++++ Extracted records ++++

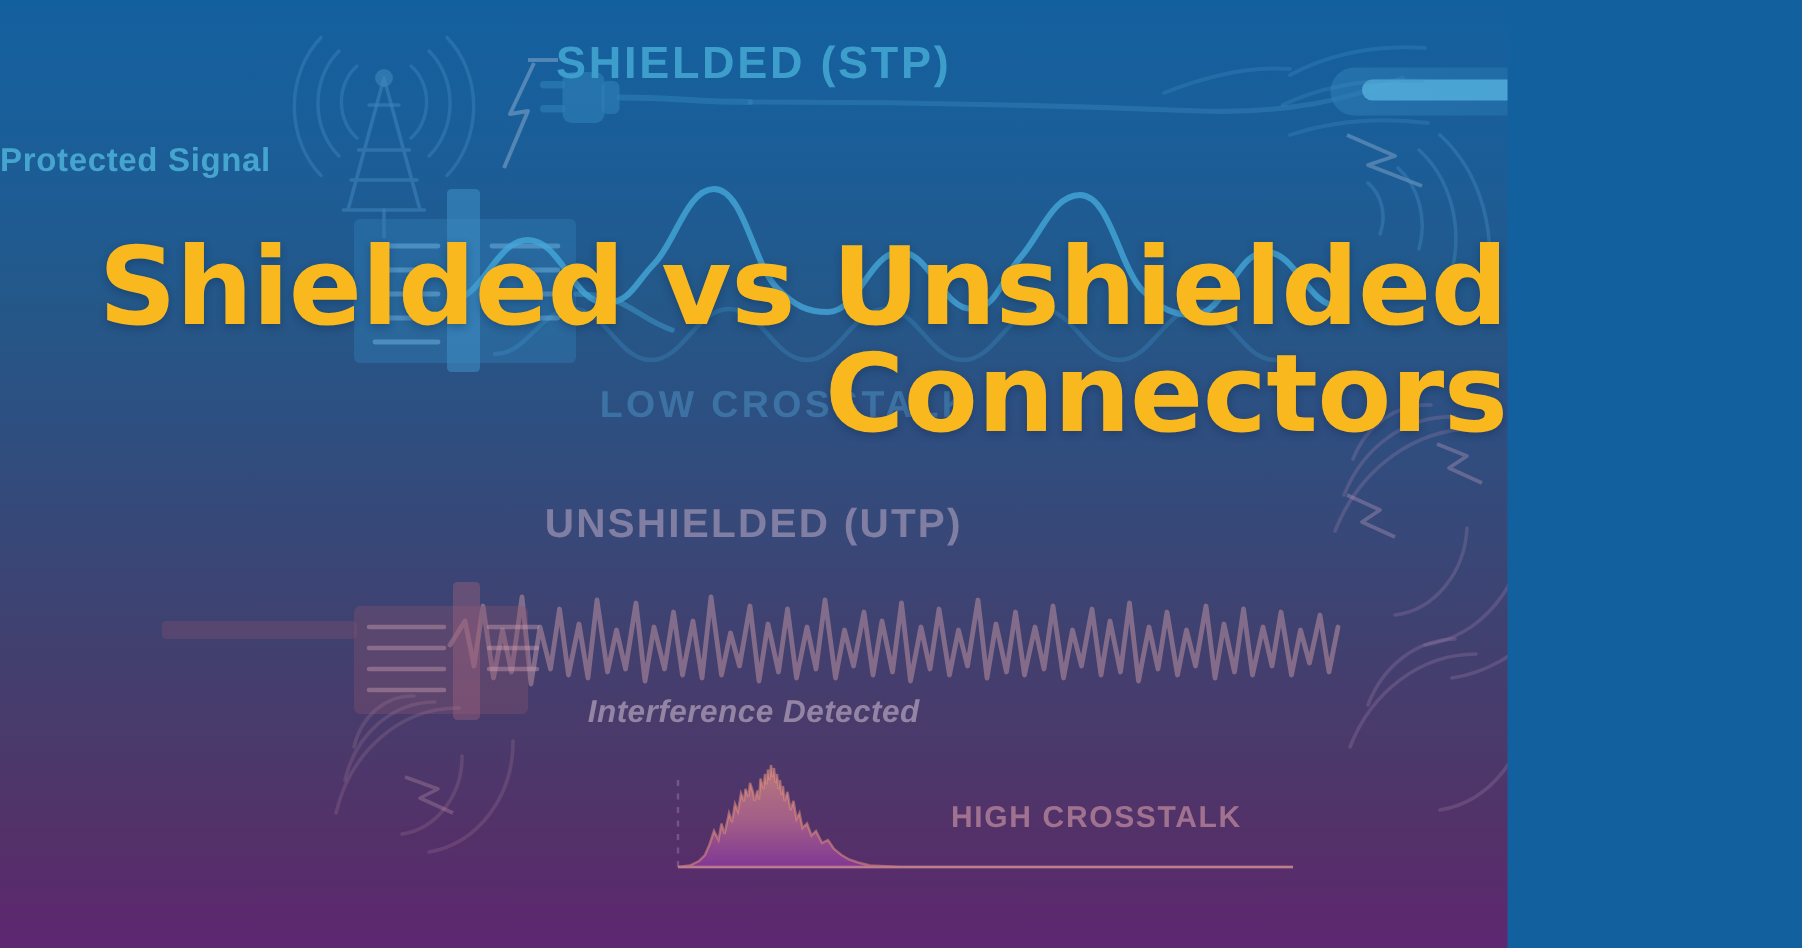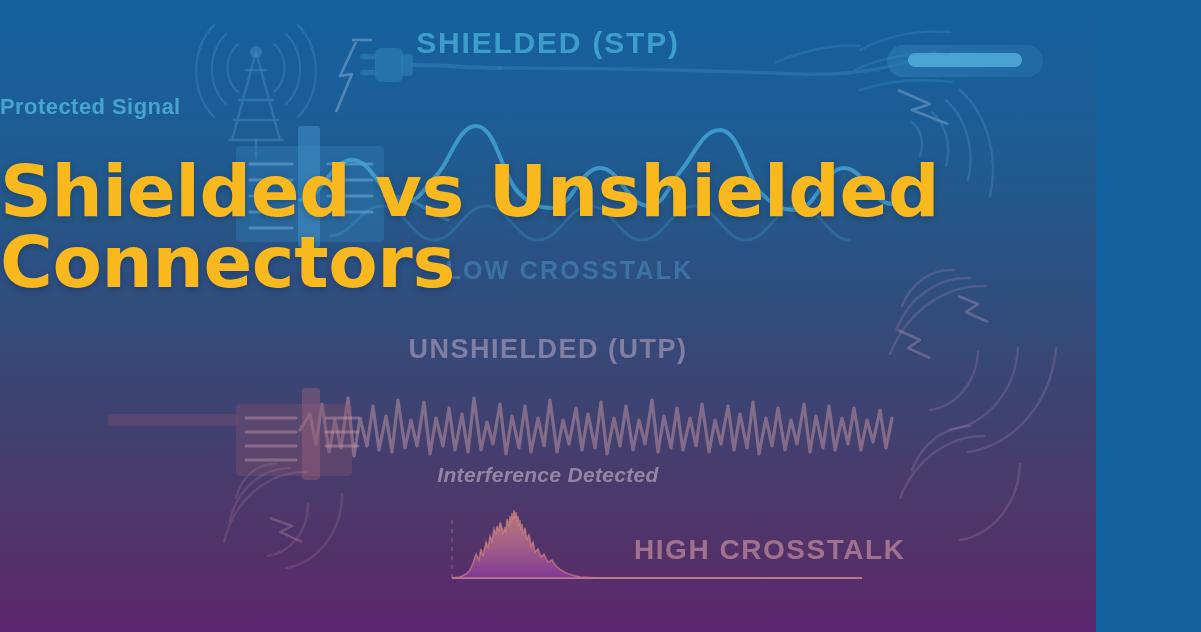--- a/index.html
+++ b/index.html
@@ -9,7 +9,7 @@
     background:#13609e;
   }
   #banner{
-    position:relative;width:1096px;height:632px;overflow:hidden;
+    position:relative;width:1005px;height:632px;overflow:hidden;
     background:linear-gradient(180deg,
       #13609e 0%,
       #185f9b 10%,

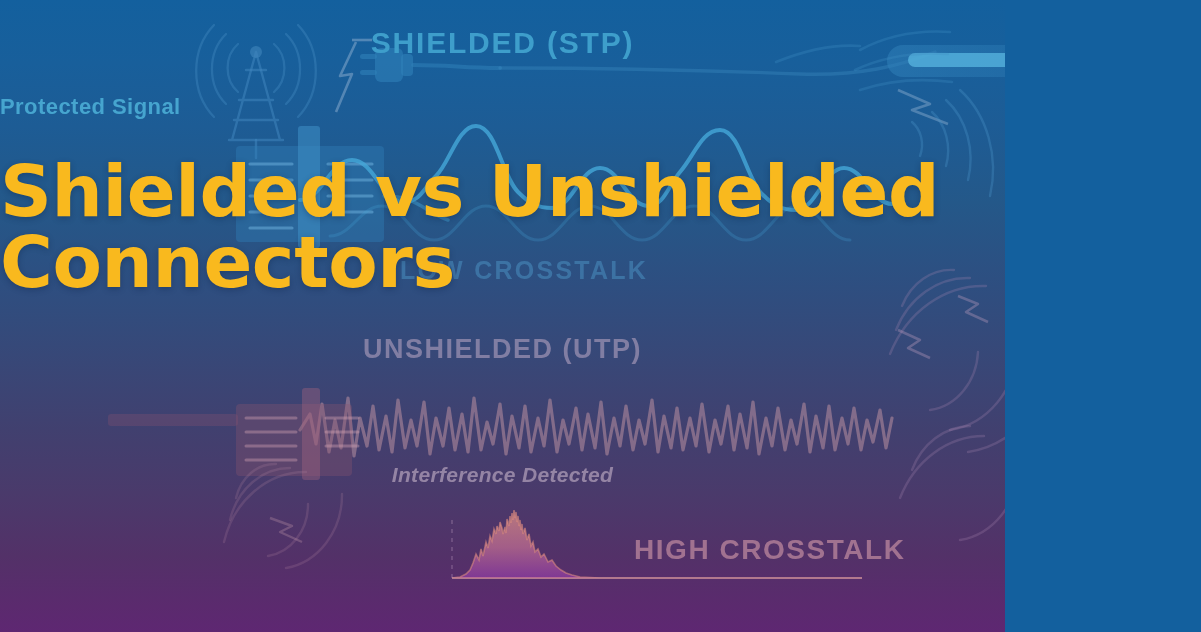--- a/index.html
+++ b/index.html
@@ -61,7 +61,7 @@
   
   #headline{
     position:absolute;left:0;right:0;top:158px;
-    text-align:left;
+    text-align:right;
     color:#f9b91e;
     font-family:"DejaVu Sans","Liberation Sans",sans-serif;
     font-weight:bold;

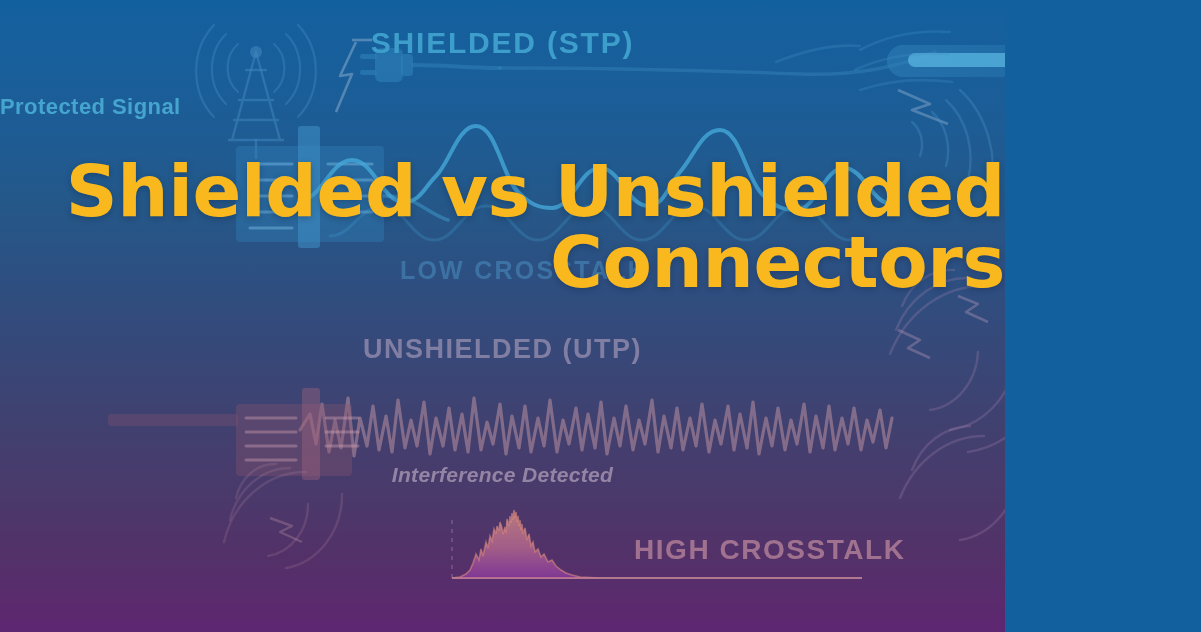--- a/index.html
+++ b/index.html
@@ -55,7 +55,7 @@
   }
   #lbl-highxt{
     position:absolute;left:634px;top:534px;
-    font-size:28px;color:#c08ba0;opacity:.72;letter-spacing:.055em;
+    font-size:20px;color:#c08ba0;opacity:.72;letter-spacing:.055em;
   }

++++

**What is needed:** Leave the pictures aside and give every entry above again word for word.

**Written solution:**
--- a/index.html
+++ b/index.html
@@ -9,7 +9,7 @@
     background:#13609e;
   }
   #banner{
-    position:relative;width:1096px;height:632px;overflow:hidden;
+    position:relative;width:1005px;height:632px;overflow:hidden;
     background:linear-gradient(180deg,
       #13609e 0%,
       #185f9b 10%,

--- a/index.html
+++ b/index.html
@@ -61,7 +61,7 @@
   
   #headline{
     position:absolute;left:0;right:0;top:158px;
-    text-align:left;
+    text-align:right;
     color:#f9b91e;
     font-family:"DejaVu Sans","Liberation Sans",sans-serif;
     font-weight:bold;

--- a/index.html
+++ b/index.html
@@ -55,7 +55,7 @@
   }
   #lbl-highxt{
     position:absolute;left:634px;top:534px;
-    font-size:28px;color:#c08ba0;opacity:.72;letter-spacing:.055em;
+    font-size:20px;color:#c08ba0;opacity:.72;letter-spacing:.055em;
   }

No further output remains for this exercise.